*Data to use:*
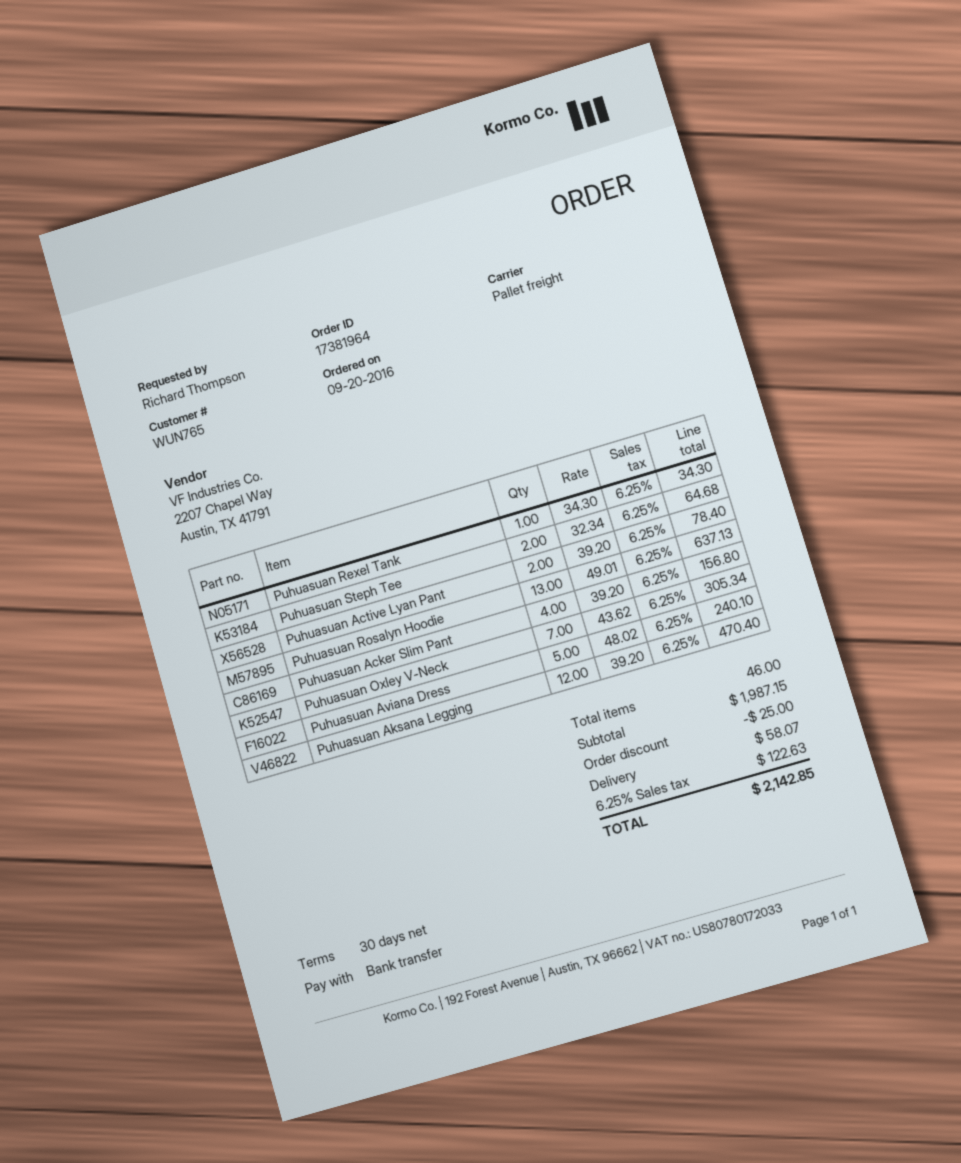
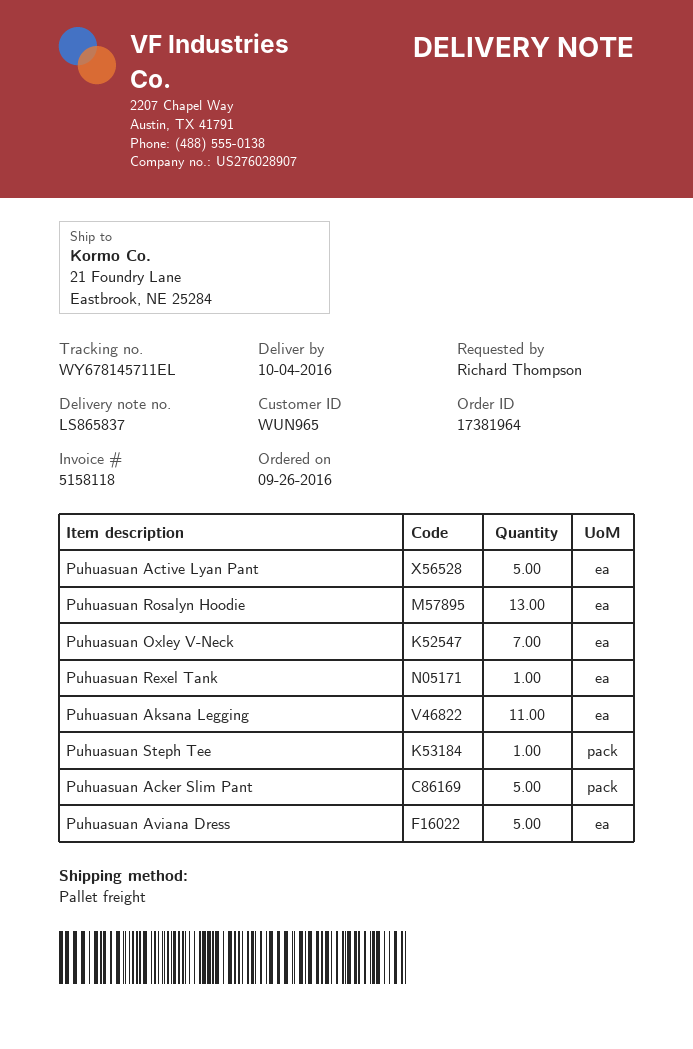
order date: 2016-09-20 -> 2016-09-26
customer number: WUN765 -> WUN965
Puhuasuan Steph Tee: 2 -> 1
Puhuasuan Active Lyan Pant: 2 -> 5
Puhuasuan Acker Slim Pant: 4 -> 5
Puhuasuan Aksana Legging: 12 -> 11

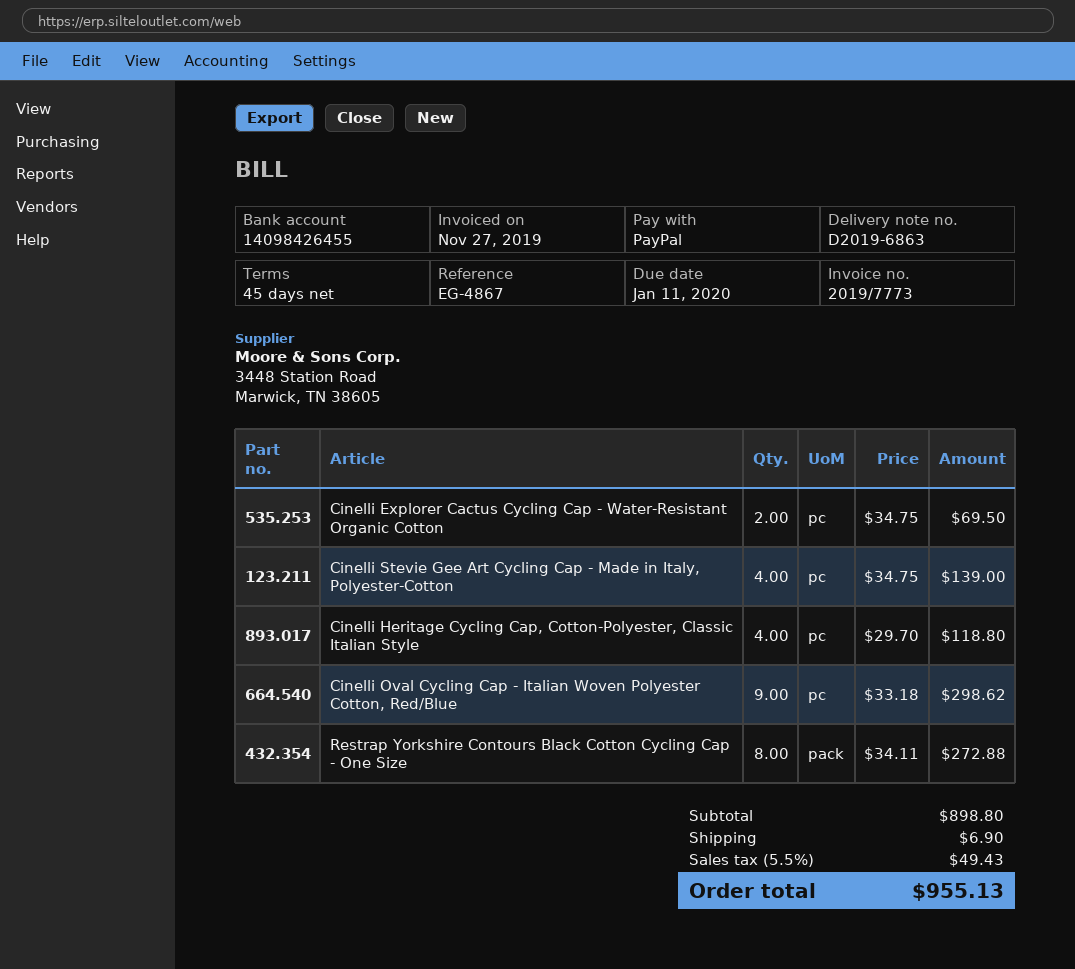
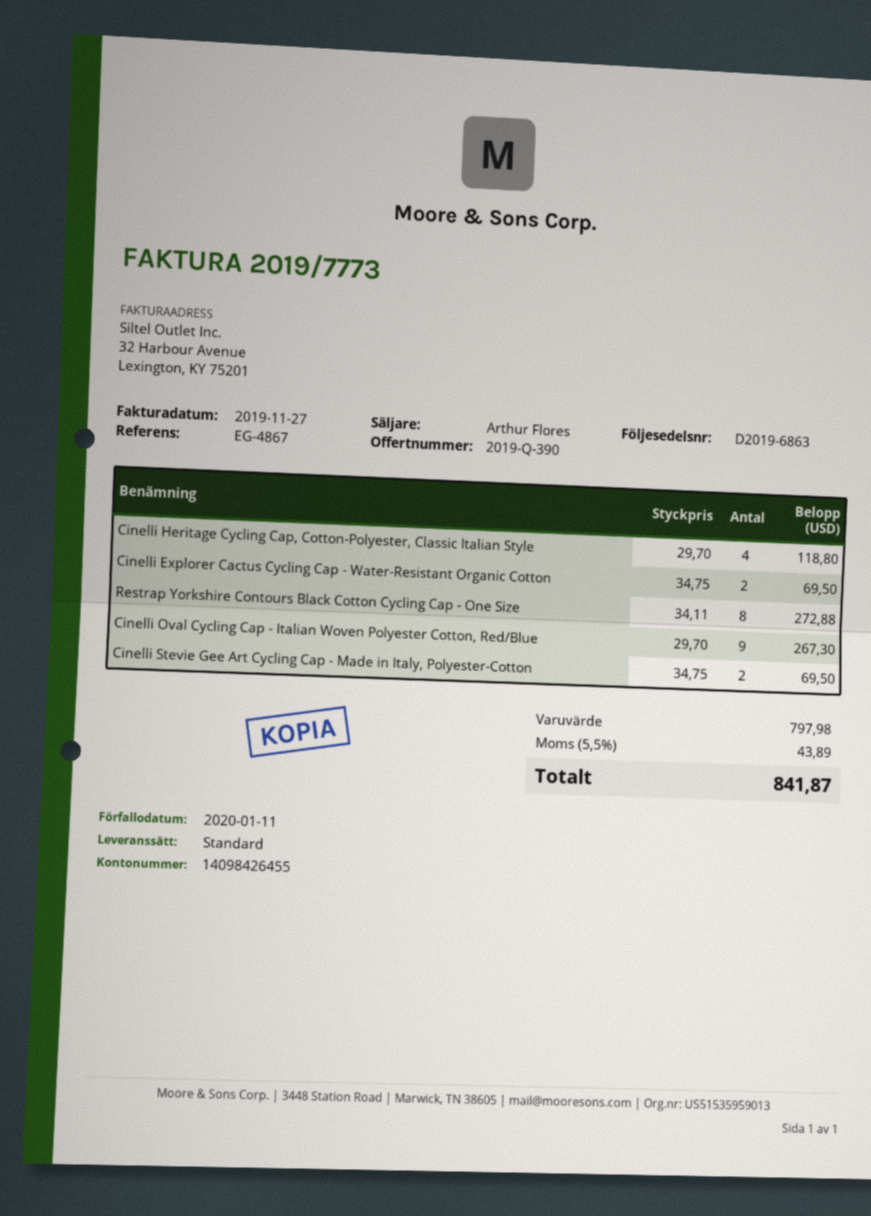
Cinelli Stevie Gee Art Cycling Cap - Made in Italy, Polyester-Cotton: 4 x 34.75 = 139.00 -> 2 x 34.75 = 69.50
Cinelli Oval Cycling Cap - Italian Woven Polyester Cotton, Red/Blue: 9 x 33.18 = 298.62 -> 9 x 29.70 = 267.30
subtotal: 898.80 -> 797.98
shipping: 6.90 -> none
tax: 5.5% = 49.43 -> 5.5% = 43.89
total: 955.13 -> 841.87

*Problem to solve:*
Please reproduce the whole listing exactly; the pictures stay out.

*Written answer:*
order date: 2016-09-20 -> 2016-09-26
customer number: WUN765 -> WUN965
Puhuasuan Steph Tee: 2 -> 1
Puhuasuan Active Lyan Pant: 2 -> 5
Puhuasuan Acker Slim Pant: 4 -> 5
Puhuasuan Aksana Legging: 12 -> 11

Cinelli Stevie Gee Art Cycling Cap - Made in Italy, Polyester-Cotton: 4 x 34.75 = 139.00 -> 2 x 34.75 = 69.50
Cinelli Oval Cycling Cap - Italian Woven Polyester Cotton, Red/Blue: 9 x 33.18 = 298.62 -> 9 x 29.70 = 267.30
subtotal: 898.80 -> 797.98
shipping: 6.90 -> none
tax: 5.5% = 49.43 -> 5.5% = 43.89
total: 955.13 -> 841.87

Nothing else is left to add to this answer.